- _EXERCISE GOAL_
Work through the data below and state how many lines contain "service", giving that number alone.

─── DATA EXTRACTS ───

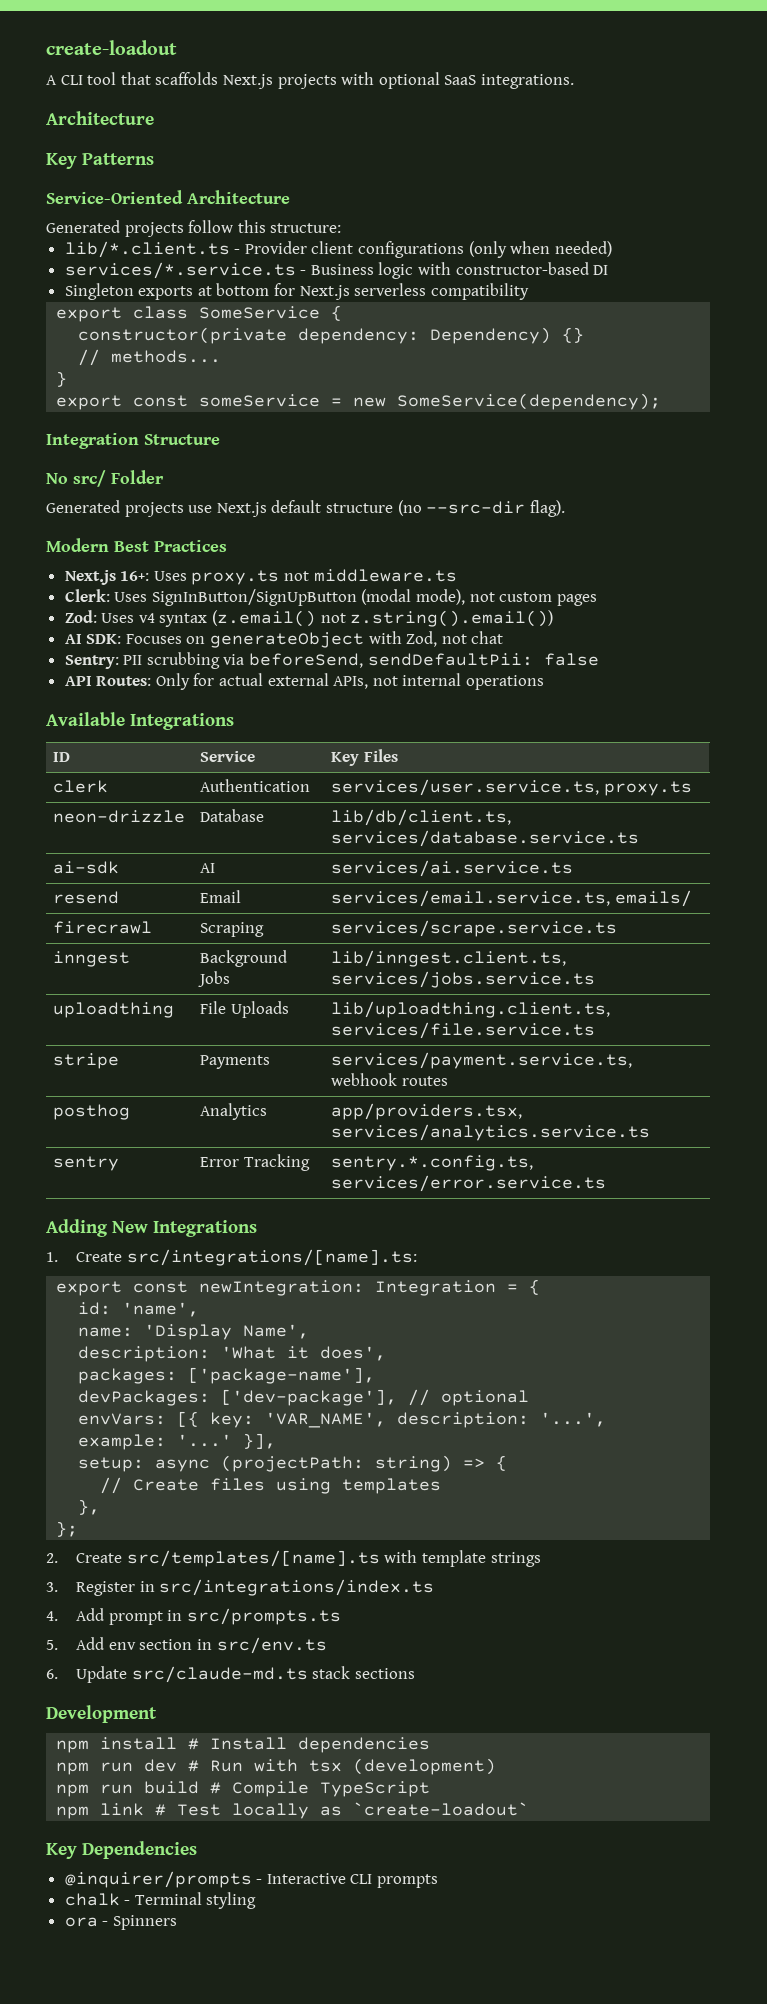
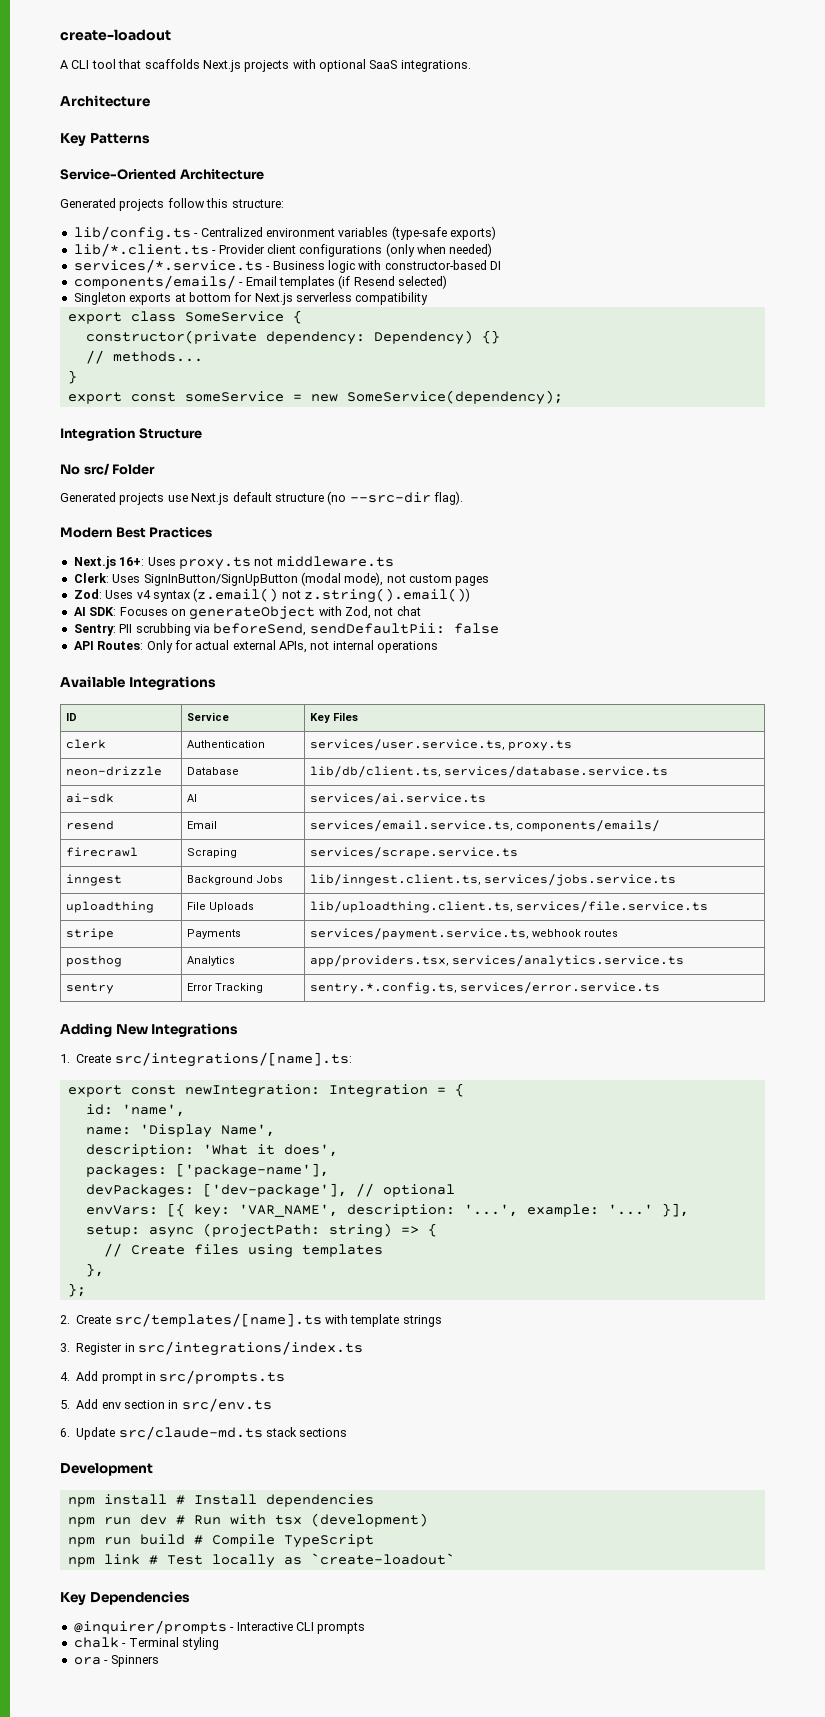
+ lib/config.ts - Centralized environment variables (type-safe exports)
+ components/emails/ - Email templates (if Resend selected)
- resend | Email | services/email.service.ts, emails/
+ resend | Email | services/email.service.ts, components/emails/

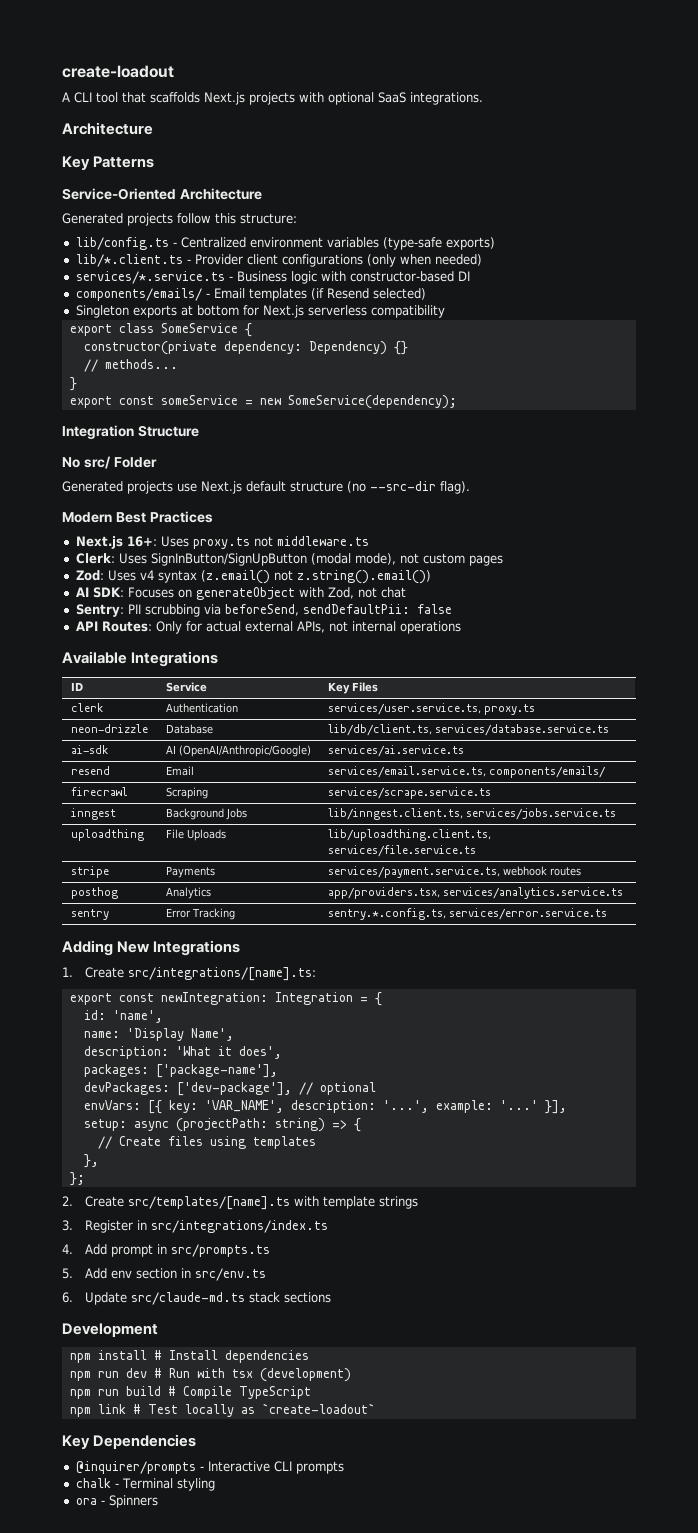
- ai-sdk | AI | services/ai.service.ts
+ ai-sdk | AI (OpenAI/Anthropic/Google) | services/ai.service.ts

───
─── DATA EXTRACTS ───

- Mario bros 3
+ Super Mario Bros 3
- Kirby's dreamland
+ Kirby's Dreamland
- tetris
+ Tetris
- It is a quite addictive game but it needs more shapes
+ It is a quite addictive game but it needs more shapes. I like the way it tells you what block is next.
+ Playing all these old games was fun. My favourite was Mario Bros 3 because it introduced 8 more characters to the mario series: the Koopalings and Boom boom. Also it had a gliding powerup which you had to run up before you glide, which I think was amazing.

───

- _EXERCISE RESULT_
4